Dans un passé lointain
Les dames d’origine bourgeoise portaient des
Toilettes achetées à Paris près
D’un boulevard creusé non loin d’un
Café peuplé de rieurs prolétaires.

À partir de la phrase «il reprit sa respiration »

Il ne fallut pas grand chose, il
Reprit sa marche forcée vers la ville
Sa conscience vacilla et sa
Respiration devint douloureuse et fugace.

Queue de poisson

Texte réalisé dans le cadre d’un atelier d’écriture que j’animais, les mots obligatoires (choisis par les participants) étaient :

«rédemption, eau, salut, horizon et tour»

Nous avions une 1/2 heure pour écrire.

Pour l’occasion, j’ai choisi de flirter avec le calembour et de jouer avec les différents niveaux de langages :


C’est l’histoire d’un poisson
Qui, accidentellement,
Se prend dans la ligne
D’un pécheur impénitent.
Sale horizon pour cet appelé à la friture !

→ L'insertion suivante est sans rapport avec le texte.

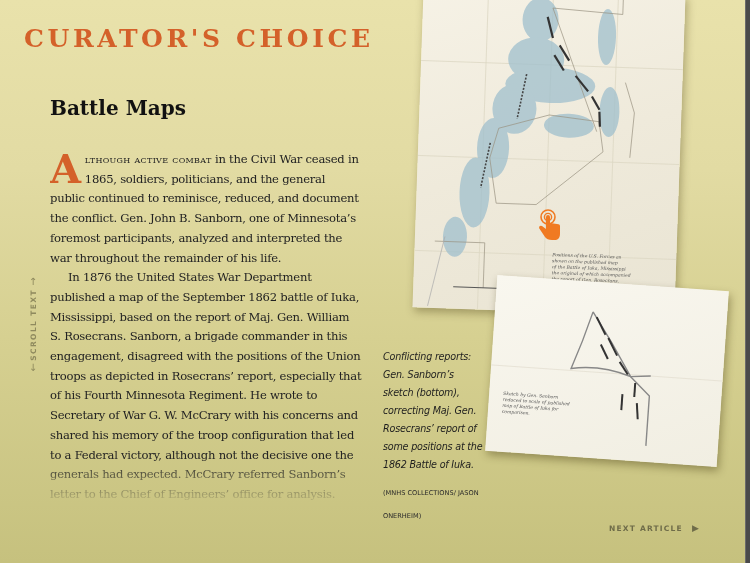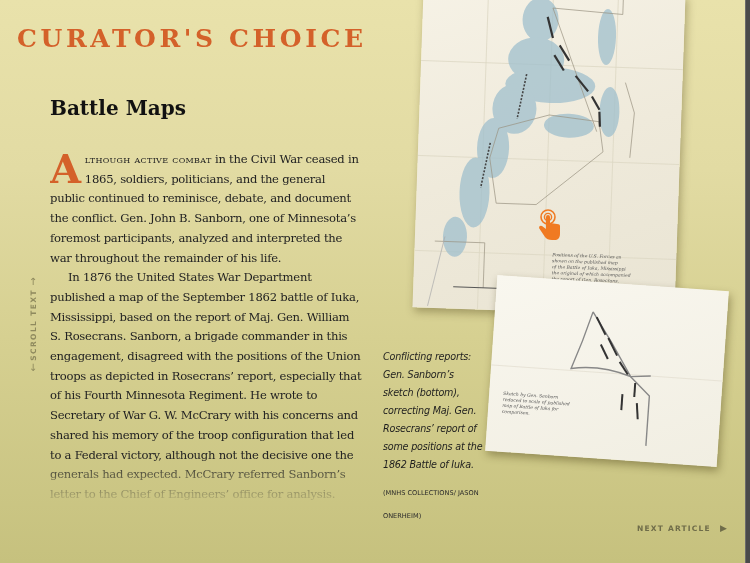"CURATOR'S CHOICE" .kicker { left: 17px -> 24px }
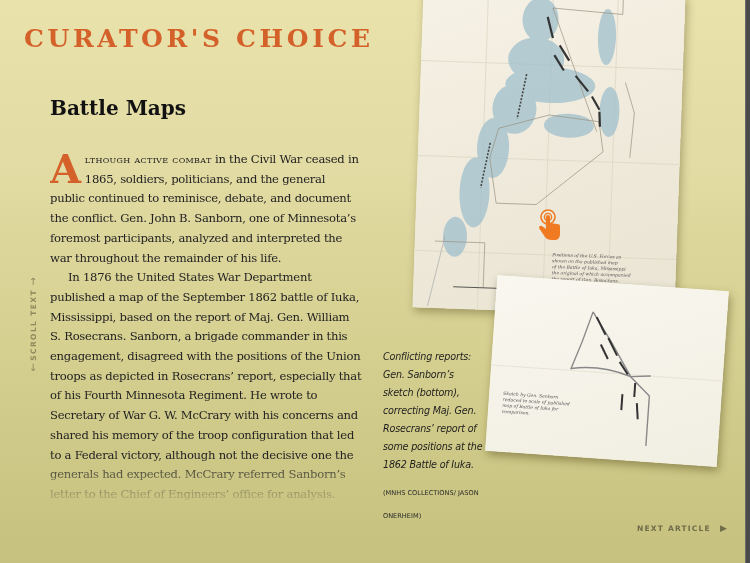"in the Civil War ceased" span { text: debate -> reduced }
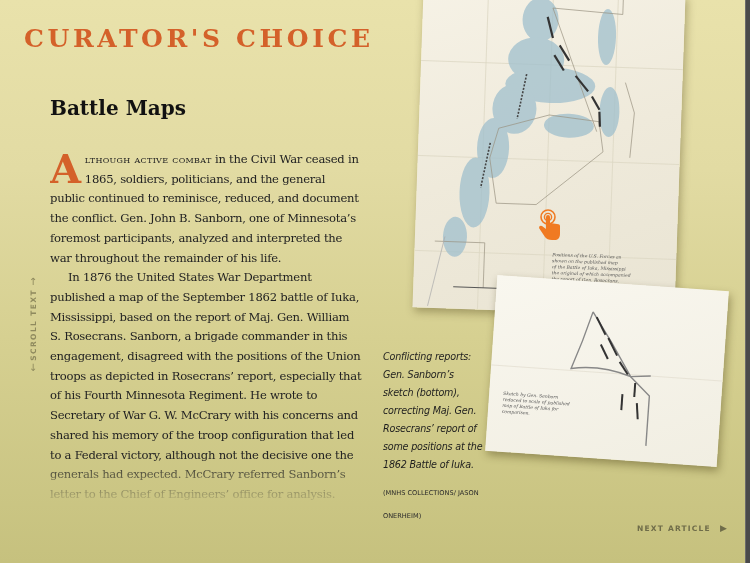"NEXT ARTICLE" .next-article { left: 637px -> 609px }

À peine sorti en force de l’eau
Il crie (enfin, il gobe) à son Salut

« Pitié, pitié, remets-moi dans la rivière.
Je veux continuer à batifoler dans la flotte
Pour l’épuisette, Jonas, je passe mon tour ! »

Mais l’homme le regarde d’un air interdit et lui rétorque :
« Point de rédemption pour les péchés
Ils finissent invariablement dans mon estomac !»

Moralité :
Quand on commence à s’emmêler dans les fils,
Ça peut devenir un vrai chemin de croix.